- [Aim of the task]: From the line with "e Literacia Limitadas</div>" through the line with "restrito à barreiras", repeat the entries verbatim, both end lines included, and add nothing.

- [Excerpted records]:
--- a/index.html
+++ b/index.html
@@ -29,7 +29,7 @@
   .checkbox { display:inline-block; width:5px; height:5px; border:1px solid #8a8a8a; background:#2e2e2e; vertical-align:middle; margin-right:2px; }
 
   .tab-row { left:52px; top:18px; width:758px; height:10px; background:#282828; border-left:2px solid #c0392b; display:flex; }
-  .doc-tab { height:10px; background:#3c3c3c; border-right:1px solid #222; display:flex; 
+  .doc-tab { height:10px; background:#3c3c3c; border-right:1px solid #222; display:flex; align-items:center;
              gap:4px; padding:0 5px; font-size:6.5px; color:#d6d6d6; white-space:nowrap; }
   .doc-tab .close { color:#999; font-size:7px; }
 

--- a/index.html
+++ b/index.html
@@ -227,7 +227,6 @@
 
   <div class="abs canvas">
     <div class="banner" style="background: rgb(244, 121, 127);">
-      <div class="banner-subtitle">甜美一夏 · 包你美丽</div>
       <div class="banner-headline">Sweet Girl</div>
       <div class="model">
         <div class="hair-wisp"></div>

---

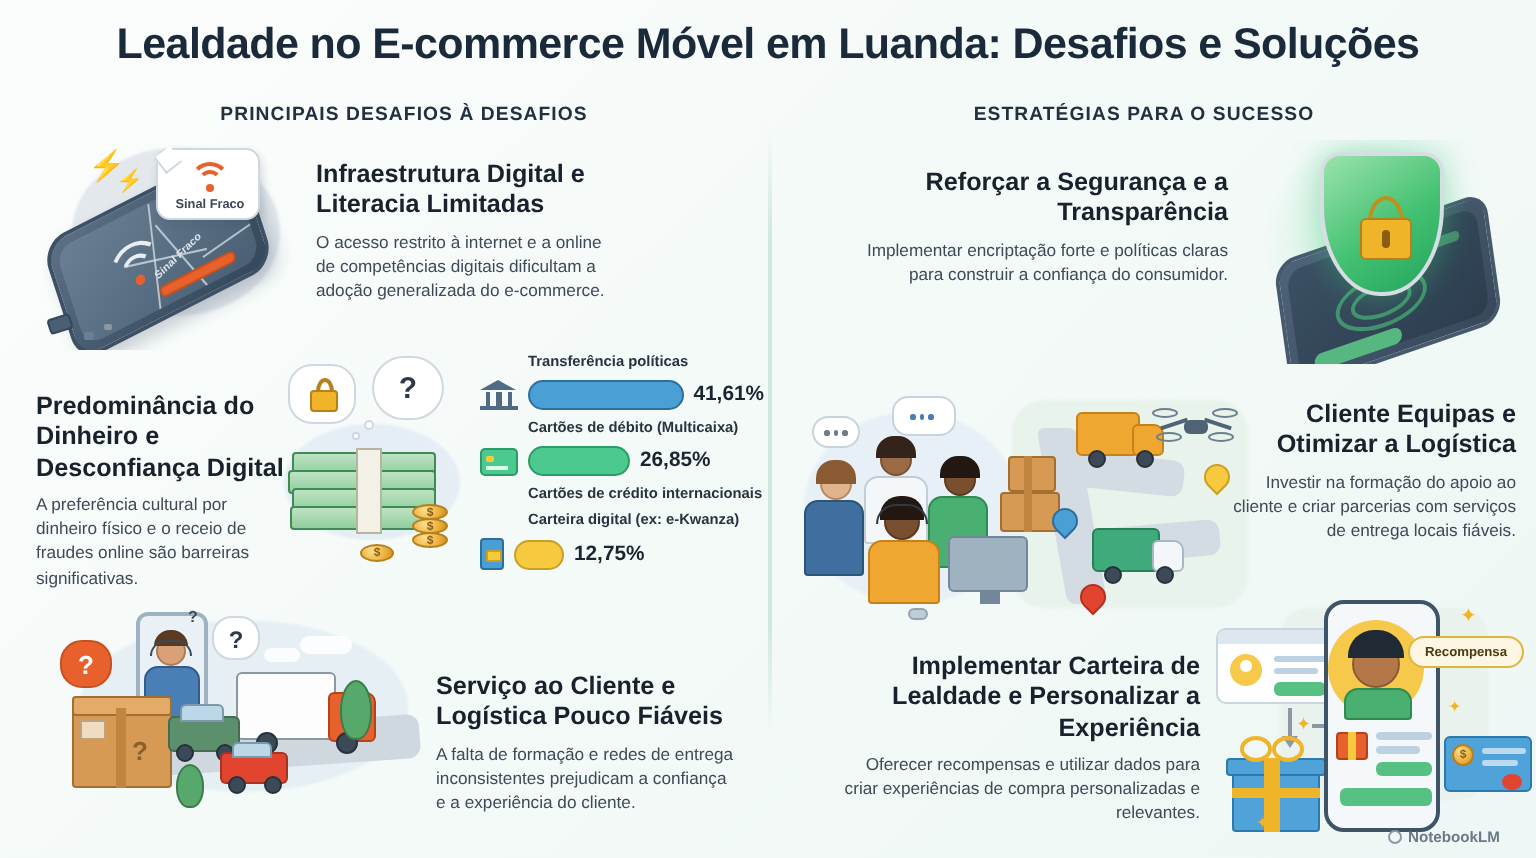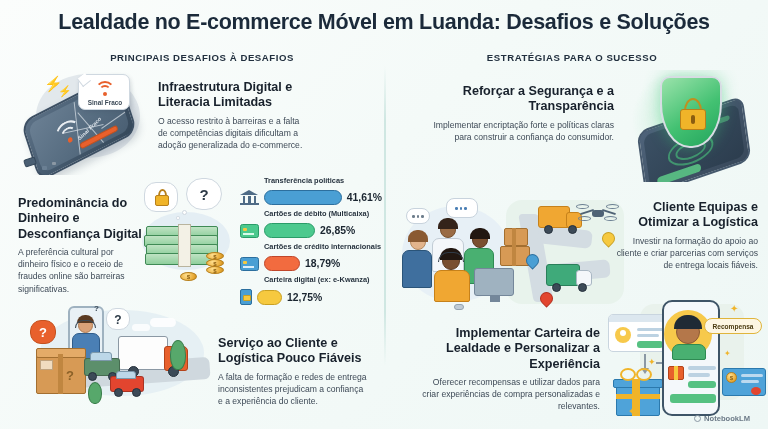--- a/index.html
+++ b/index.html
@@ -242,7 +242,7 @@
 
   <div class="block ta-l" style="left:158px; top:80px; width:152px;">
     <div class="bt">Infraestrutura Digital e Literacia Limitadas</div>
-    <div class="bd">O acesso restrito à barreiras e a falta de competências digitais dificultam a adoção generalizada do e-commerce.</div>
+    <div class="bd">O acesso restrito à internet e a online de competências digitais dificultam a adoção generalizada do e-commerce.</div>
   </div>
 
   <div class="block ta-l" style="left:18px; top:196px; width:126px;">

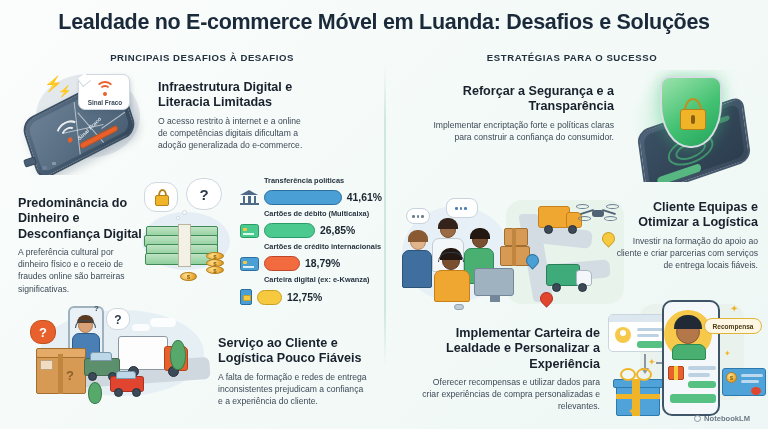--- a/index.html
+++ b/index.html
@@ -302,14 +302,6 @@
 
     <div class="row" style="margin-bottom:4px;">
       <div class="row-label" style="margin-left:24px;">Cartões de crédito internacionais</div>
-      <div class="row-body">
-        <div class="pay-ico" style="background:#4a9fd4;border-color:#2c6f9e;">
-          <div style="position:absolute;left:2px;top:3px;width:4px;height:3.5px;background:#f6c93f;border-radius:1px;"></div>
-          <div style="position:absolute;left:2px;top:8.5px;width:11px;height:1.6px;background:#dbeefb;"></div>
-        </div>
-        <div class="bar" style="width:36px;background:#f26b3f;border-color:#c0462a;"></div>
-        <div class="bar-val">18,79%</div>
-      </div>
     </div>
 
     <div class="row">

- [Answer for the task]:
     <div class="bt">Infraestrutura Digital e Literacia Limitadas</div>
-    <div class="bd">O acesso restrito à barreiras e a falta de competências digitais dificultam a adoção generalizada do e-commerce.</div>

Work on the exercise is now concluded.